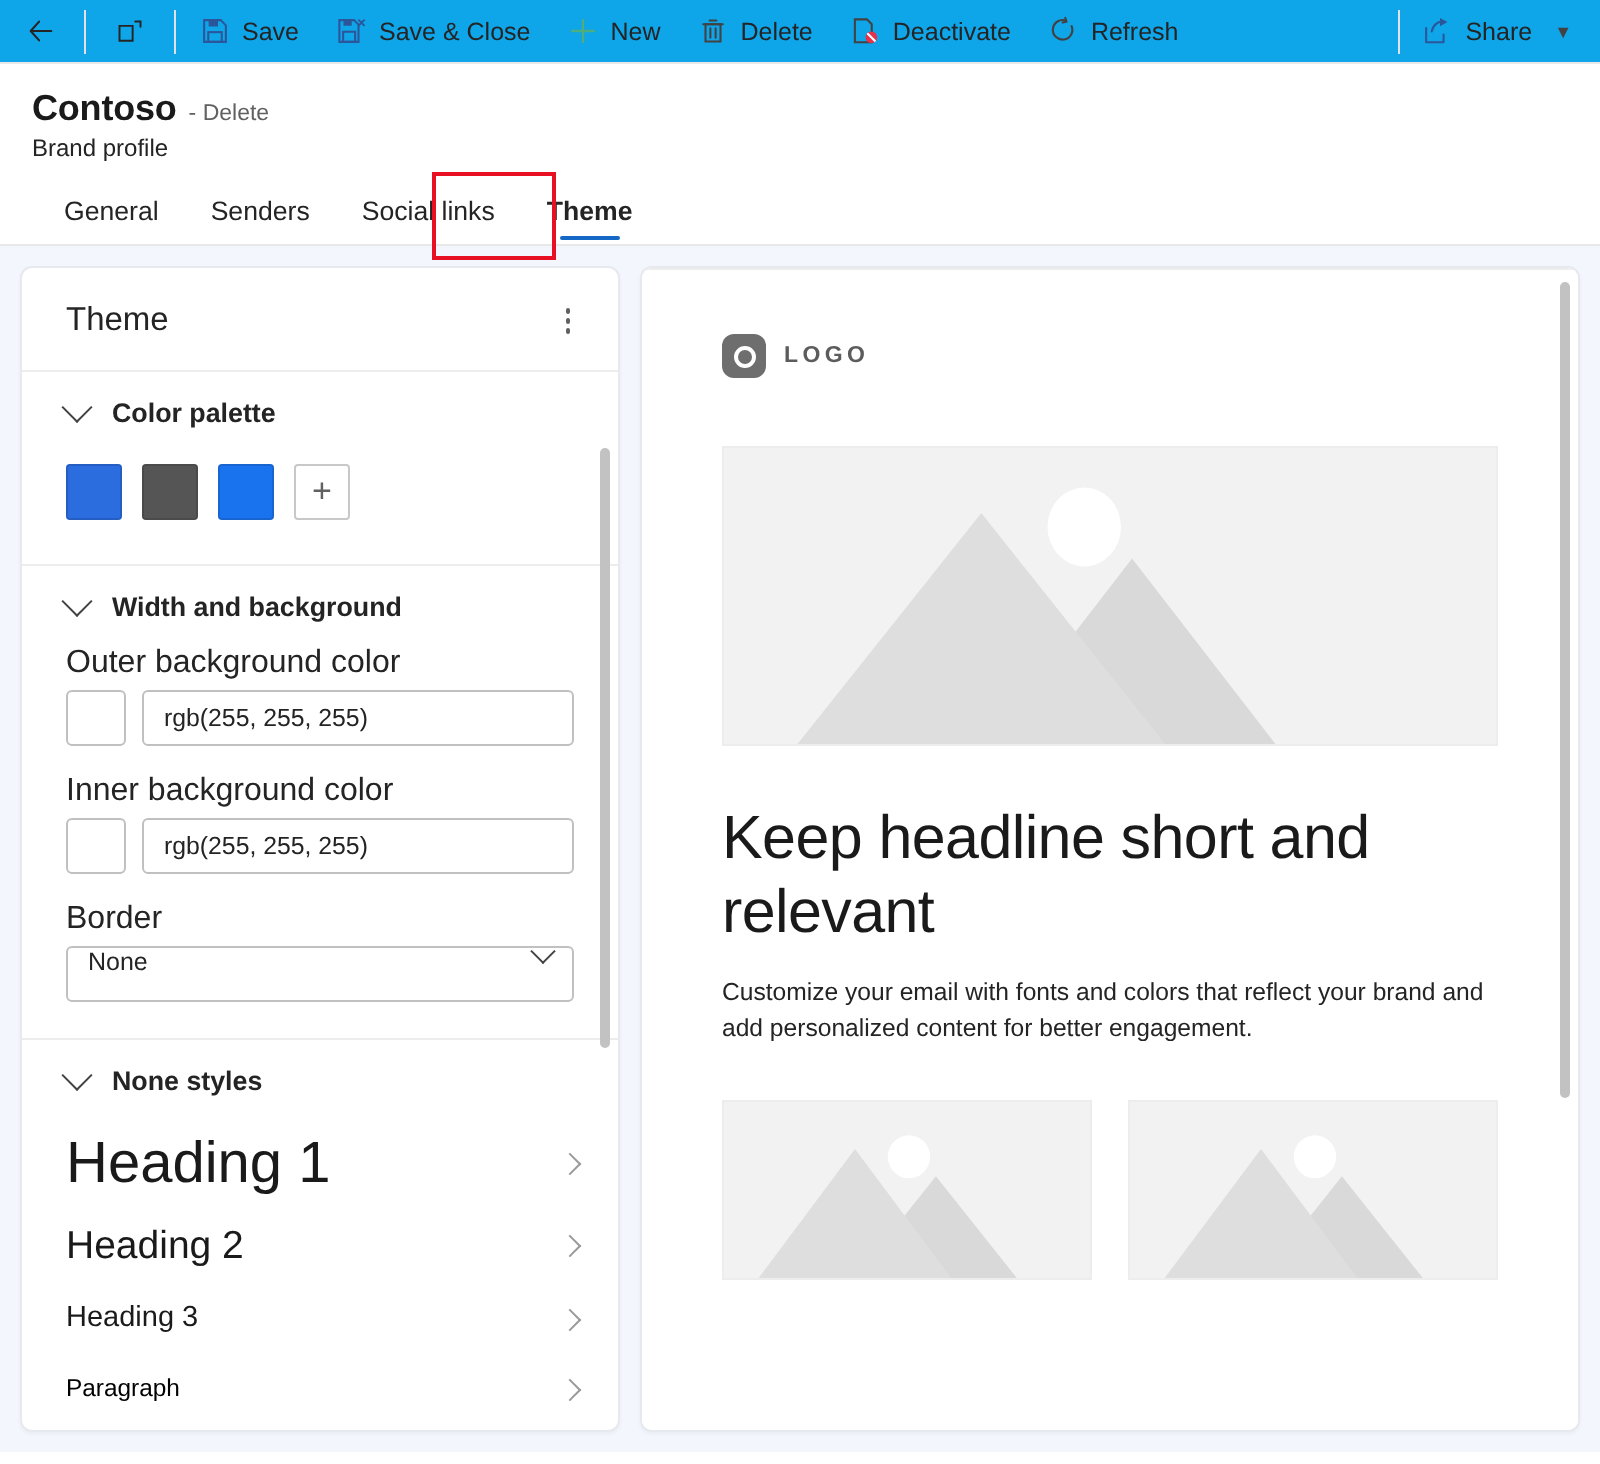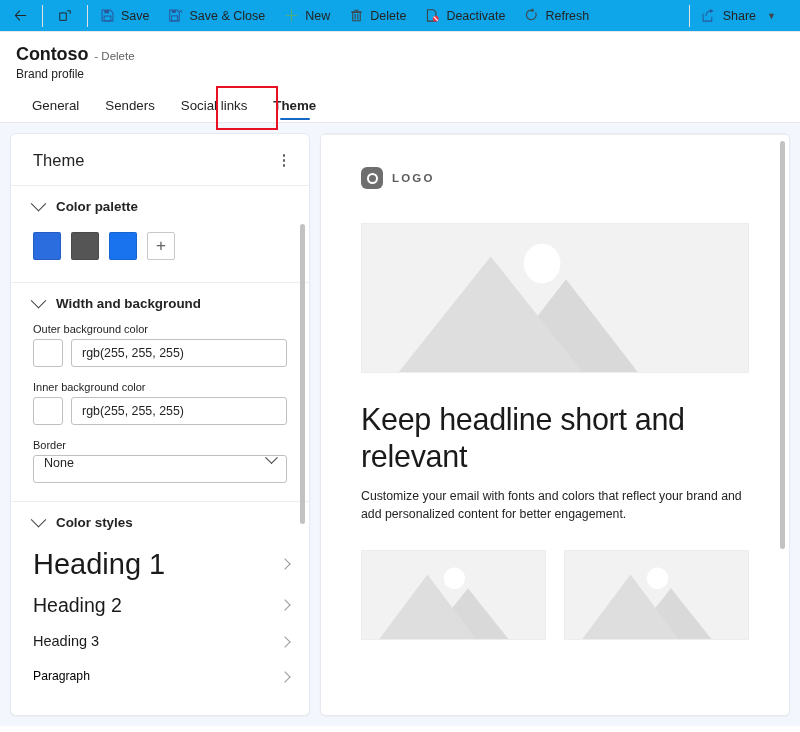--- a/index.html
+++ b/index.html
@@ -299,7 +299,7 @@
   <div class="cb-spacer"></div>
   <div class="cb-sep"></div>
 
-  <div class="cb-btn cb-right" style="padding-right:24px;">
+  <div class="cb-btn cb-right" style="padding-right:14px;">
     <span class="cb-icon">
       <svg width="15" height="15" viewBox="0 0 16 16">
         <path d="M2.2 6 V14 H11.5 V9.4" stroke="#2b579a" stroke-width="1.1" fill="none" stroke-linejoin="round"></path>

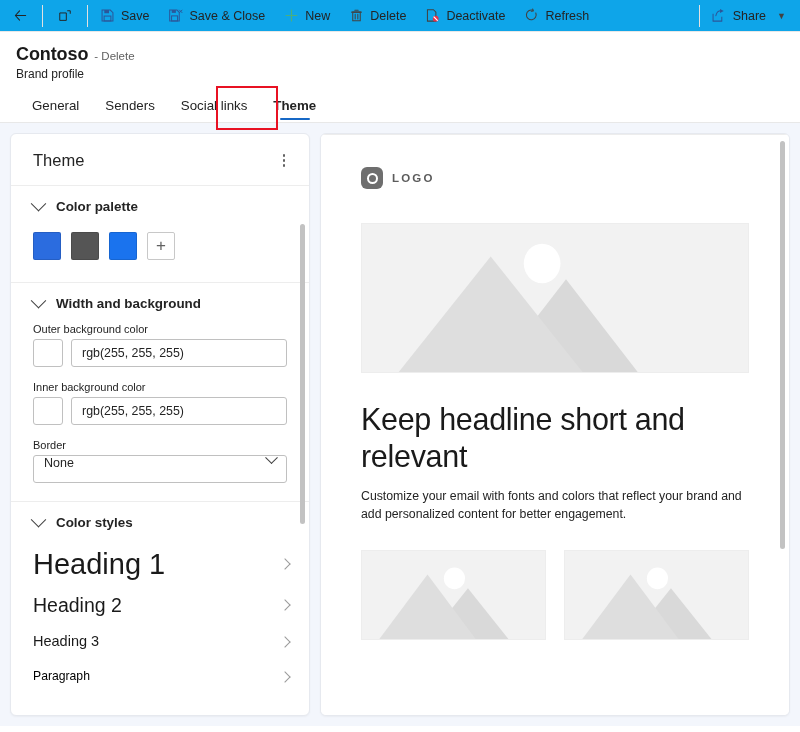--- a/index.html
+++ b/index.html
@@ -123,7 +123,7 @@
   }
 
   .field { padding: 0 22px 2px 22px; }
-  .field-label { font-size: 11px; color:#242424; margin-bottom: 4px; }
+  .field-label { font-size: 16px; color:#242424; margin-bottom: 4px; }
   .field-row { display:flex; gap: 8px; align-items:center; margin-bottom: 12px; }
   .color-box {
     width: 30px; height: 28px; border: 1px solid #c0c0c0; border-radius: 3px;

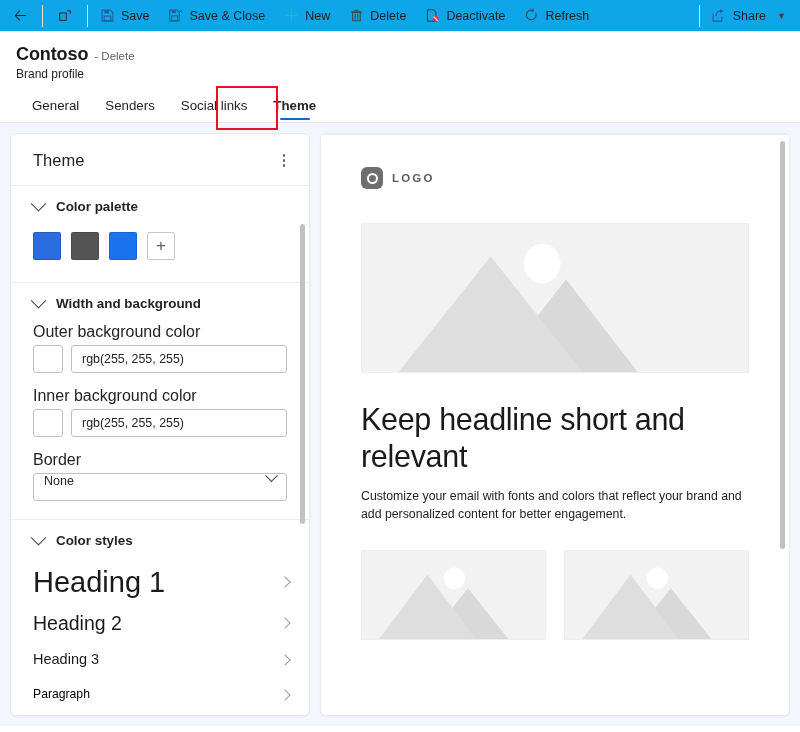--- a/index.html
+++ b/index.html
@@ -402,7 +402,7 @@
       <div class="section" style="border-bottom:none;">
         <div class="section-head">
           <span class="chev-d"></span>
-          <span class="section-label">Color styles</span>
+          <span class="section-label">None styles</span>
         </div>
 
         <div class="style-row">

----------

> [WHAT TO PRODUCE]
Repeat each line above exactly. The pictures stay out.

> [OUTPUT]
--- a/index.html
+++ b/index.html
@@ -299,7 +299,7 @@
   <div class="cb-spacer"></div>
   <div class="cb-sep"></div>
 
-  <div class="cb-btn cb-right" style="padding-right:24px;">
+  <div class="cb-btn cb-right" style="padding-right:14px;">
     <span class="cb-icon">
       <svg width="15" height="15" viewBox="0 0 16 16">
         <path d="M2.2 6 V14 H11.5 V9.4" stroke="#2b579a" stroke-width="1.1" fill="none" stroke-linejoin="round"></path>

--- a/index.html
+++ b/index.html
@@ -123,7 +123,7 @@
   }
 
   .field { padding: 0 22px 2px 22px; }
-  .field-label { font-size: 11px; color:#242424; margin-bottom: 4px; }
+  .field-label { font-size: 16px; color:#242424; margin-bottom: 4px; }
   .field-row { display:flex; gap: 8px; align-items:center; margin-bottom: 12px; }
   .color-box {
     width: 30px; height: 28px; border: 1px solid #c0c0c0; border-radius: 3px;

--- a/index.html
+++ b/index.html
@@ -402,7 +402,7 @@
       <div class="section" style="border-bottom:none;">
         <div class="section-head">
           <span class="chev-d"></span>
-          <span class="section-label">Color styles</span>
+          <span class="section-label">None styles</span>
         </div>
 
         <div class="style-row">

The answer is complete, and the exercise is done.